# Character-level Language Models

### [Derived from a blog post by Yoav Goldberg](https://nbviewer.jupyter.org/gist/yoavg/d76121dfde2618422139)

## Unsmoothed Maximum Likelihood Character Level Language Model 




### Training Code
Here is the code for training the model. `fname` is a file to read the characters from. `order` is the history size to consult (i.e., the $n$ in your $n$-gram).

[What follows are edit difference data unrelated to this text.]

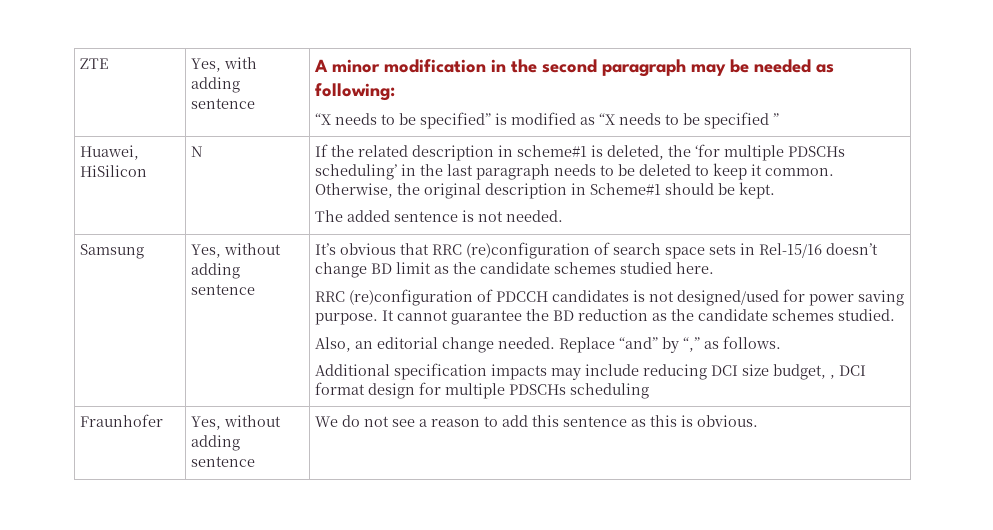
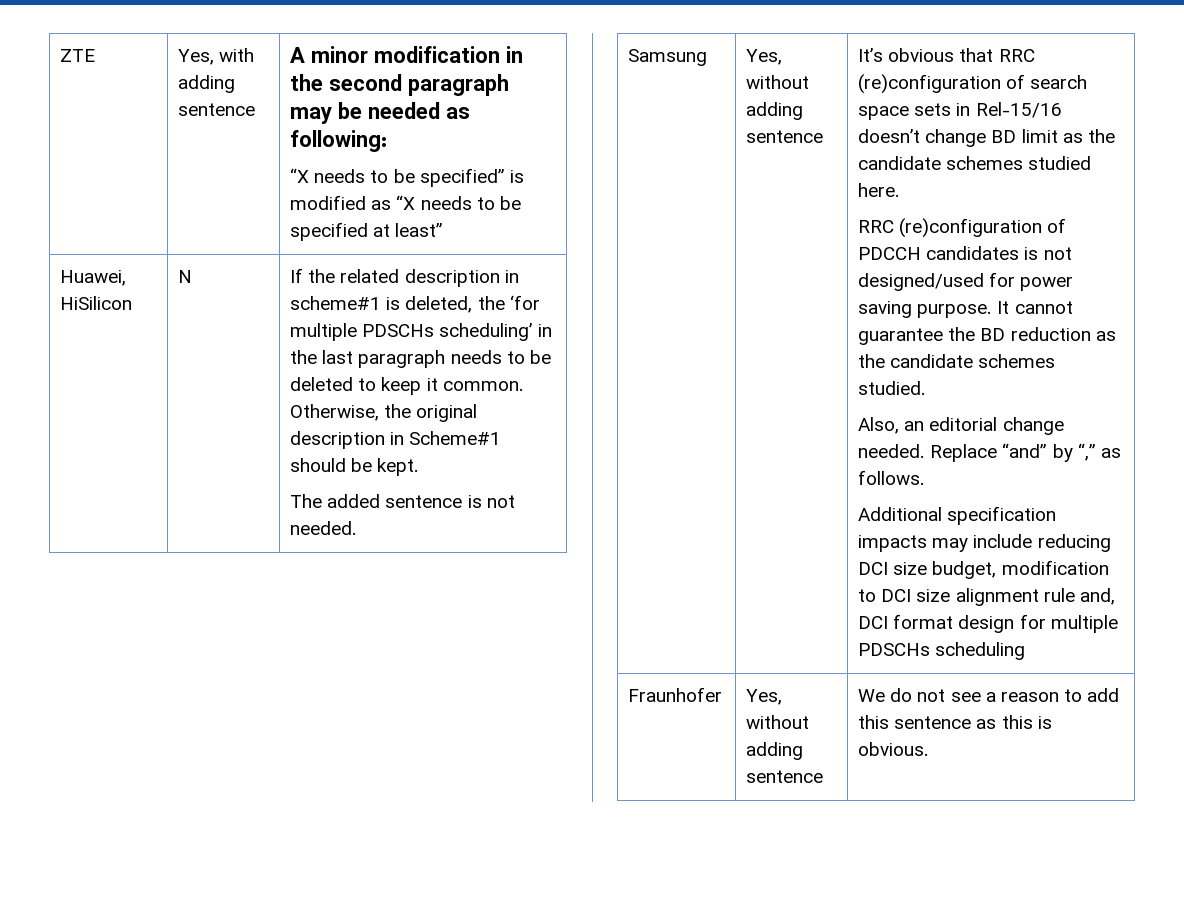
  ZTE | Yes, with adding sentence | A minor modification in the second paragraph may be needed as following:
- “X needs to be specified” is modified as “X needs to be specified ”
+ “X needs to be specified” is modified as “X needs to be specified at least”
- Additional specification impacts may include reducing DCI size budget, , DCI format design for multiple PDSCHs scheduling
+ Additional specification impacts may include reducing DCI size budget, modification to DCI size alignment rule and, DCI format design for multiple PDSCHs scheduling

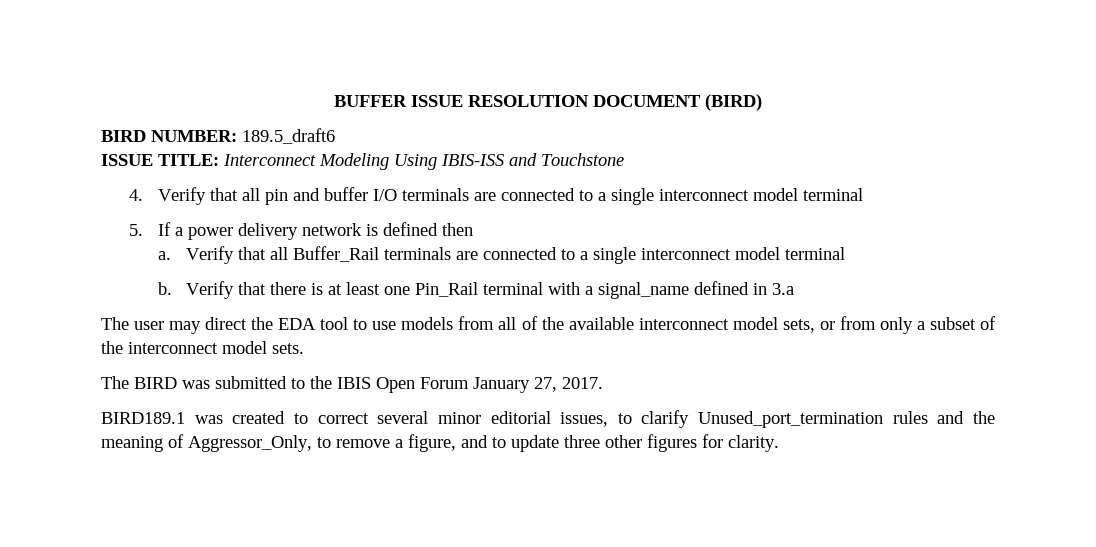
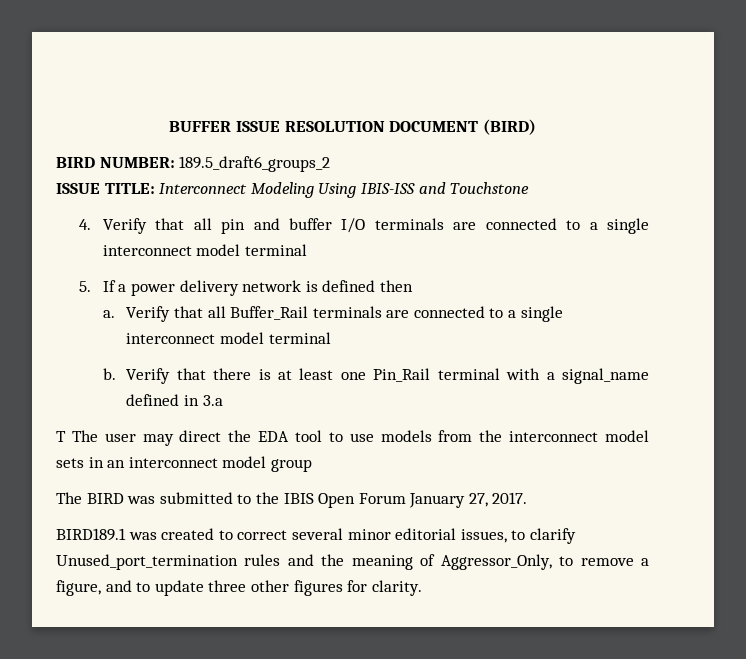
- BIRD NUMBER: 189.5_draft6
+ BIRD NUMBER: 189.5_draft6_groups_2
- The user may direct the EDA tool to use models from all of the available interconnect model sets, or from only a subset of the interconnect model sets.
+ T The user may direct the EDA tool to use models from the interconnect model sets in an interconnect model group

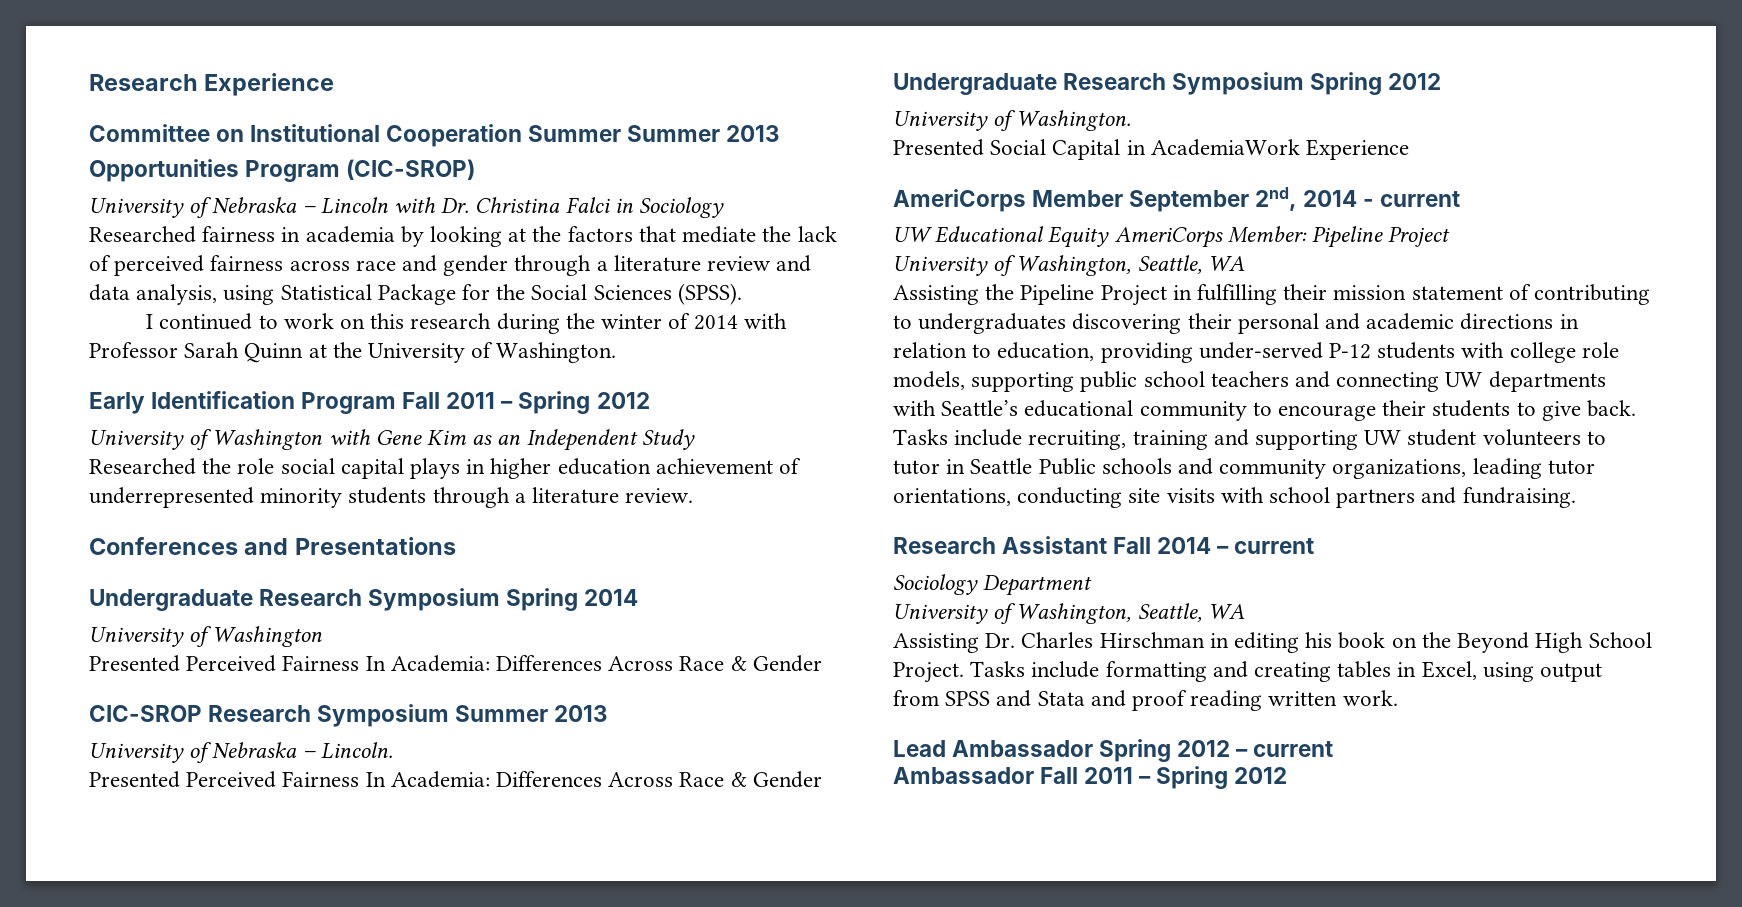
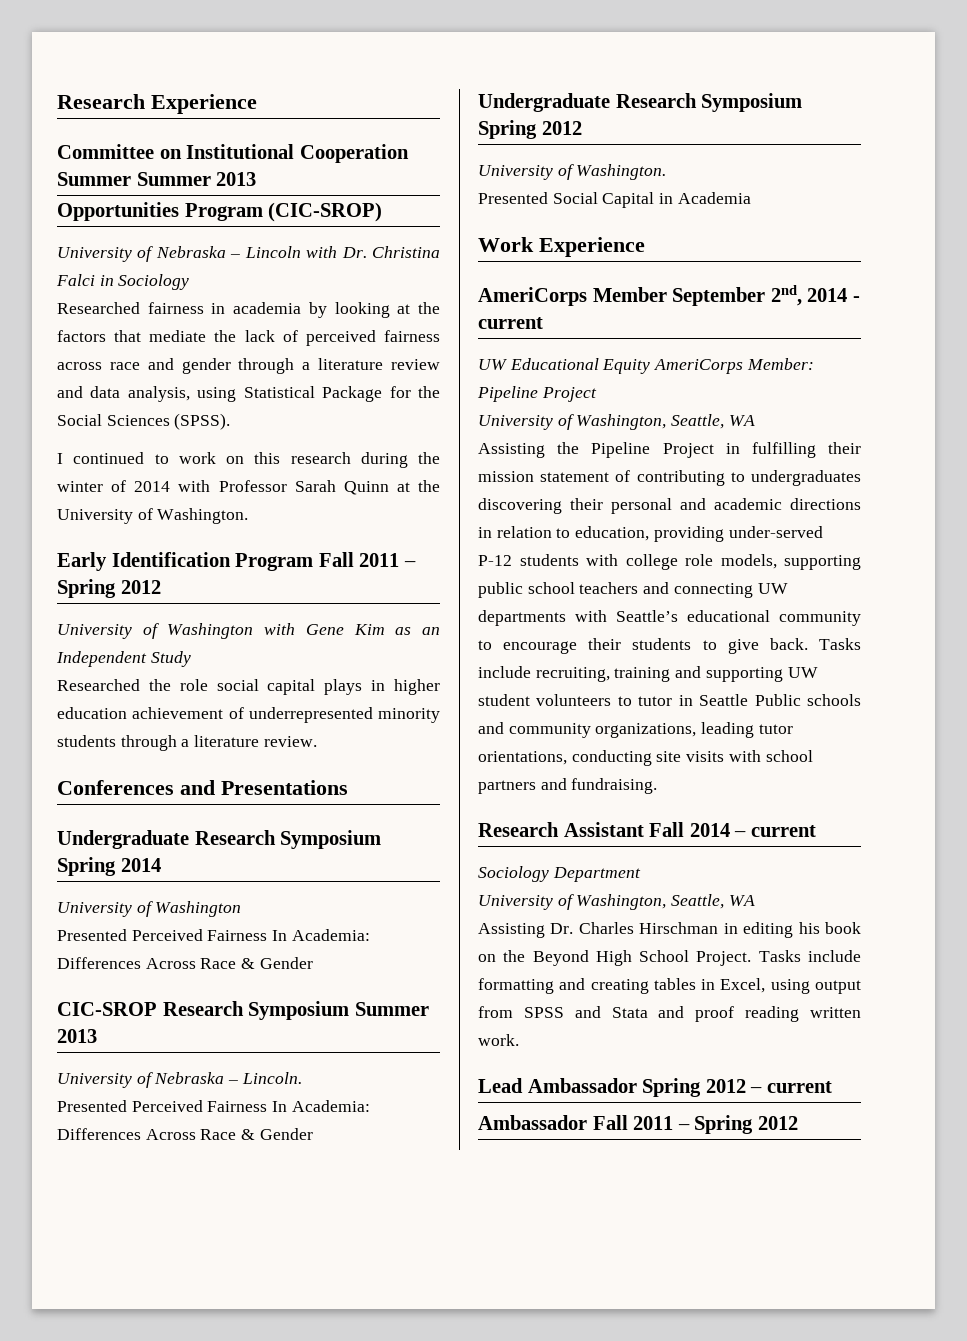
- Presented Social Capital in AcademiaWork Experience
+ Presented Social Capital in Academia
+ Work Experience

Note that we pad the data with leading `~` so that we also learn how to start (this is your `<START>` symbol in most language model notation.


In [1]:
import pandas as pd
import csv
import random
from collections import *
import numpy as np

random.seed(630)

In [2]:
def train_char_lm(fname, order=4):
    with open(fname) as f:
        data = '\n'.join(f.readlines())
    lm = defaultdict(Counter)
    pad = "~" * order
    data = pad + data
    for i in range(len(data)-order):
        history, char = data[i:i+order], data[i+order]
        lm[history][char]+=1
    def normalize(counter):
        s = float(sum(counter.values()))
        return [(c,cnt/s) for c,cnt in counter.items()]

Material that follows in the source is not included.